Crosby chipped in with two assists, fellow returnee Kris Letang finished with a plus-five rating, and Evgeni Malkin was dazzling as the Penguins made a case for themselves as the team to beat in the East.
“You’re adding arguably the best player in the world and I think one of top five defenseman in the league into an already-deep lineup so you just watch the Rangers game [Thursday] night and you get an appreciation for the level they’re playing at as a group,” coach Pete DeBoer said. “And they’re just going to get better, so it’s a great test for us.”
However, the Devils are also playing good hockey of late. With six wins in the last eight games, they’re two points behind the fifth-place Flyers and four behind the surging Penguins.
With three weeks and 11 games left in the regular season, Saturday’s match should be a good barometer.

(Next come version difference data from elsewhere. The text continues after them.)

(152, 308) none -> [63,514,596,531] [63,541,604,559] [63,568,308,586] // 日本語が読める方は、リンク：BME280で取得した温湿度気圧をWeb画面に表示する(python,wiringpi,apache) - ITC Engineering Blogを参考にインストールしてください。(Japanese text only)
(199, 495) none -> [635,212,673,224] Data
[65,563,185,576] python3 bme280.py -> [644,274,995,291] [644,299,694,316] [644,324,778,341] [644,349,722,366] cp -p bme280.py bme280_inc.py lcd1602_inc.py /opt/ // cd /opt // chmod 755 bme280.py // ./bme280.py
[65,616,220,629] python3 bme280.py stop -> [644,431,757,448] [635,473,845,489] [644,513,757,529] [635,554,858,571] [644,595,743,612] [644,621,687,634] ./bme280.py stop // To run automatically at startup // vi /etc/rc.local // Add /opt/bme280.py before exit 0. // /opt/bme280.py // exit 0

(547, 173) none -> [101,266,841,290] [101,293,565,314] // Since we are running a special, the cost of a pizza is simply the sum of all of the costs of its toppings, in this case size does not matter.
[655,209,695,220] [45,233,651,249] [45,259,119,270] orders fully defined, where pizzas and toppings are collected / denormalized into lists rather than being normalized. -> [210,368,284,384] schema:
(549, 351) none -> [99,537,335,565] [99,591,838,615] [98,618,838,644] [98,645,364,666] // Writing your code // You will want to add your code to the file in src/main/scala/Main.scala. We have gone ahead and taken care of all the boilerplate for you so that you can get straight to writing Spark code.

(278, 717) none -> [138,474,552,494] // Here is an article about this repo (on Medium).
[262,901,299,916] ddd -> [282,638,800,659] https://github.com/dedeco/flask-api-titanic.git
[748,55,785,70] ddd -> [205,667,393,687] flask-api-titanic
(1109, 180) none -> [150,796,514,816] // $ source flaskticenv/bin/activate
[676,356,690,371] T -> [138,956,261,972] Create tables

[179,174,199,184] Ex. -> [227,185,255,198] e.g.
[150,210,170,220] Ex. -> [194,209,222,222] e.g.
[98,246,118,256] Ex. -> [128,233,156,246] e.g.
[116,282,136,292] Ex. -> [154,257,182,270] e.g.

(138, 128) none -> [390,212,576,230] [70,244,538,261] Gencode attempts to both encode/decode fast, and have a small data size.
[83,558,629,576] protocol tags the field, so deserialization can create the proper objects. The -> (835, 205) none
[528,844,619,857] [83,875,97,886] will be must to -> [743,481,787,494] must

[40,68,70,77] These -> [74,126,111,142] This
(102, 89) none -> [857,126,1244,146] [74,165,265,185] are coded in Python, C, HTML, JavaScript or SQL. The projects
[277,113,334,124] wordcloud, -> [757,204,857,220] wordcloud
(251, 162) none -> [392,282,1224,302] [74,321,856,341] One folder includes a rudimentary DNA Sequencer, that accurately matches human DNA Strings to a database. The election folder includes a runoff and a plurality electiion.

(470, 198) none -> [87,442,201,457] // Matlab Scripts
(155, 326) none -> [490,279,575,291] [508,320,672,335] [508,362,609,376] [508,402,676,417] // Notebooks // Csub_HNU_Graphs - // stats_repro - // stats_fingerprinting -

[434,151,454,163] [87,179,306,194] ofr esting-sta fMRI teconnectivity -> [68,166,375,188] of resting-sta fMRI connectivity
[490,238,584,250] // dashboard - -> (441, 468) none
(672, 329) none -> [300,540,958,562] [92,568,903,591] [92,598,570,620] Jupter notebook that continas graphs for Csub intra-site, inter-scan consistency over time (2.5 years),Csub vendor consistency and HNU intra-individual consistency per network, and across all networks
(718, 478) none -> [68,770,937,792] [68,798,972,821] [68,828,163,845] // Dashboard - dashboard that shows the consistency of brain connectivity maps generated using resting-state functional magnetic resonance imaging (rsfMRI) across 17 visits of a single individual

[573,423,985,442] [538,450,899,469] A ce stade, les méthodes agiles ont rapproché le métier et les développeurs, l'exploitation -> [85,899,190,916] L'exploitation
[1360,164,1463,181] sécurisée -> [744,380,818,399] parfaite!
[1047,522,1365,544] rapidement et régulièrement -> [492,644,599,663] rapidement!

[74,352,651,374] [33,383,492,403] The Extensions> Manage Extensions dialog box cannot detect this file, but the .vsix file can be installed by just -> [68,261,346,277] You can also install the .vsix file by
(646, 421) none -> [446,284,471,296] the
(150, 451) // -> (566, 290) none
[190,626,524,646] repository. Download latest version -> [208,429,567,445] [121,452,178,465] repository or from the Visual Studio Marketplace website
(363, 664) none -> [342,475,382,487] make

“I think it will be an interesting game for us,” said veteran goaltender Martin Brodeur, who recorded a 28-save shutout against Colorado Thursday. “These guys are flying high, playing well. I think the addition of the two guys they added [Thursday] makes them a team that’s going to be contending for probably the top of the conference and doing well in the playoffs. It’s a good measuring stick for us.”
And of course, all eyes will be on Crosby in his second game back in action.
“Whenever he has the puck, something can happen, whether he creates it himself or for someone around him, in the neutral zone or the offensive zone, you have to be aware,” said defenseman Mark Fayne.
Even with his playing time managed conservatively and the acclimation period following such a lengthy layoff, Crosby remains one of the most potent offensive threats in the league.
“Him at 70 per cent is still better than half the guys, three-quarters of the guys in the league. That’s how good he is,” Brodeur said. “And not just personally, but it’s how good guys are around him because of his skill and his vision and all that. When he’s in the lineup, regardless of how much he plays, he’s going to be a guy you put special attention on.”